## Excerpted records
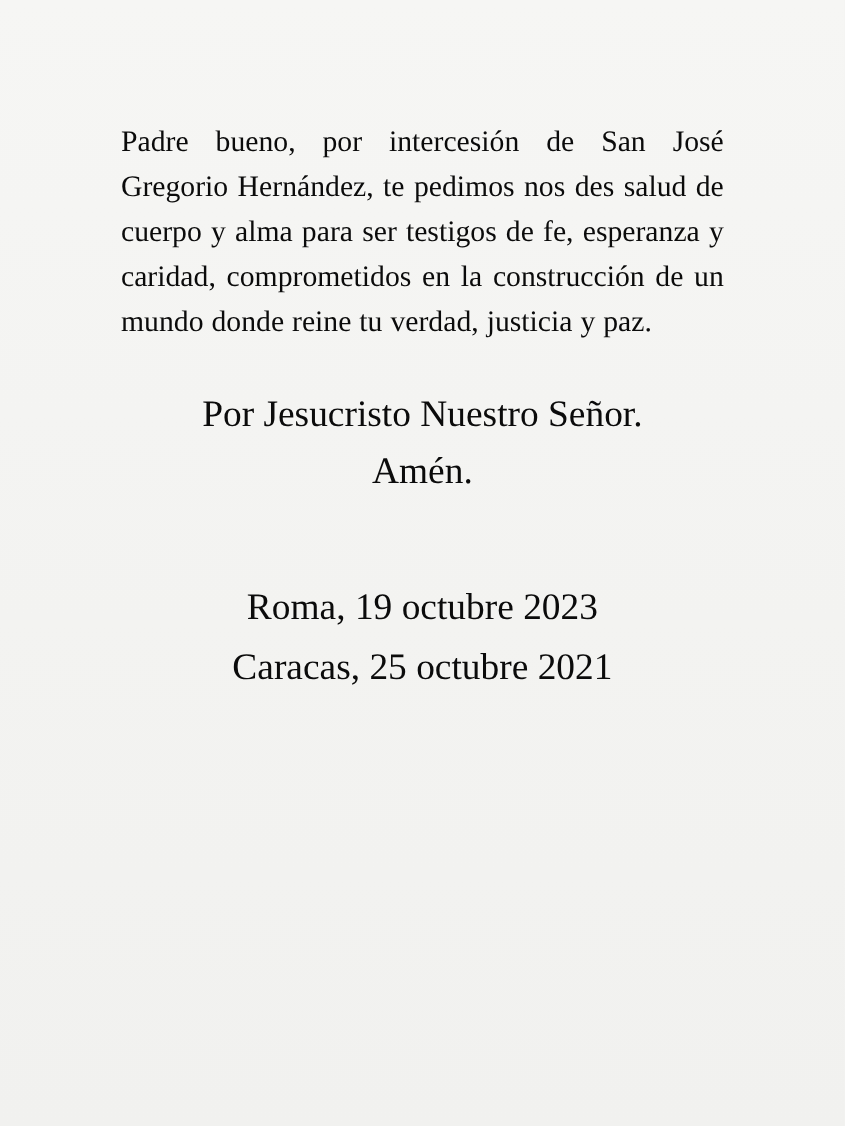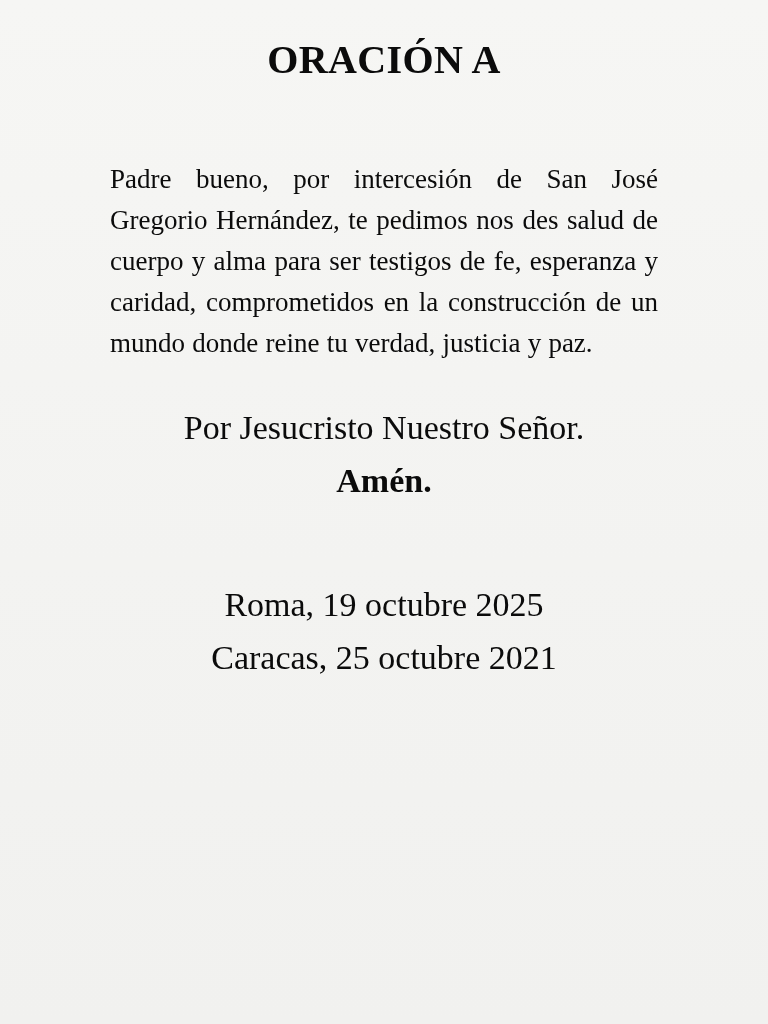--- a/index.html
+++ b/index.html
@@ -55,21 +55,21 @@
     margin-top: 40px;
     text-align: center;
   }
   .closing .lord-line {
     font-size: 34px;
     line-height: 1.42;
     margin: 0;
   }
   .closing .amen {
     font-size: 34px;
-    font-weight: bold;
+    font-weight: normal;
     line-height: 1.5;
     margin: 2px 0 0 0;
   }
   .places {
     margin-top: 72px;
     text-align: center;
   }
   .places .place-line {
     font-size: 34px;
     line-height: 1.58;
@@ -78,31 +78,30 @@
   .spacer {
     flex: 1 1 auto;
   }
 </style>
 </head>
 <body>
 
 <div class="page">
 
   <h1 class="title">
-    <span class="line line-1">ORACIÓN A</span>
   </h1>
 
   <div class="body-block">
     <p class="prayer">Padre bueno, por intercesión de San José Gregorio Hernández, te pedimos nos des salud de cuerpo y alma para ser testigos de fe, esperanza y caridad, comprometidos en la construcción de un mundo donde reine tu verdad, justicia y paz.</p>
 
     <div class="closing">
       <p class="lord-line">Por Jesucristo Nuestro Señor.</p>
       <p class="amen">Amén.</p>
     </div>
 
     <div class="places">
-      <p class="place-line">Roma, 19 octubre 2025</p>
+      <p class="place-line">Roma, 19 octubre 2023</p>
       <p class="place-line">Caracas, 25 octubre 2021</p>
     </div>
   </div>
 
   <div class="spacer"></div>
 </div>
 
 </body></html>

## Try it
Find every line of the data that includes the string "octubre". Copy each of those lines.

## Answer section
-      <p class="place-line">Roma, 19 octubre 2025</p>
+      <p class="place-line">Roma, 19 octubre 2023</p>
       <p class="place-line">Caracas, 25 octubre 2021</p>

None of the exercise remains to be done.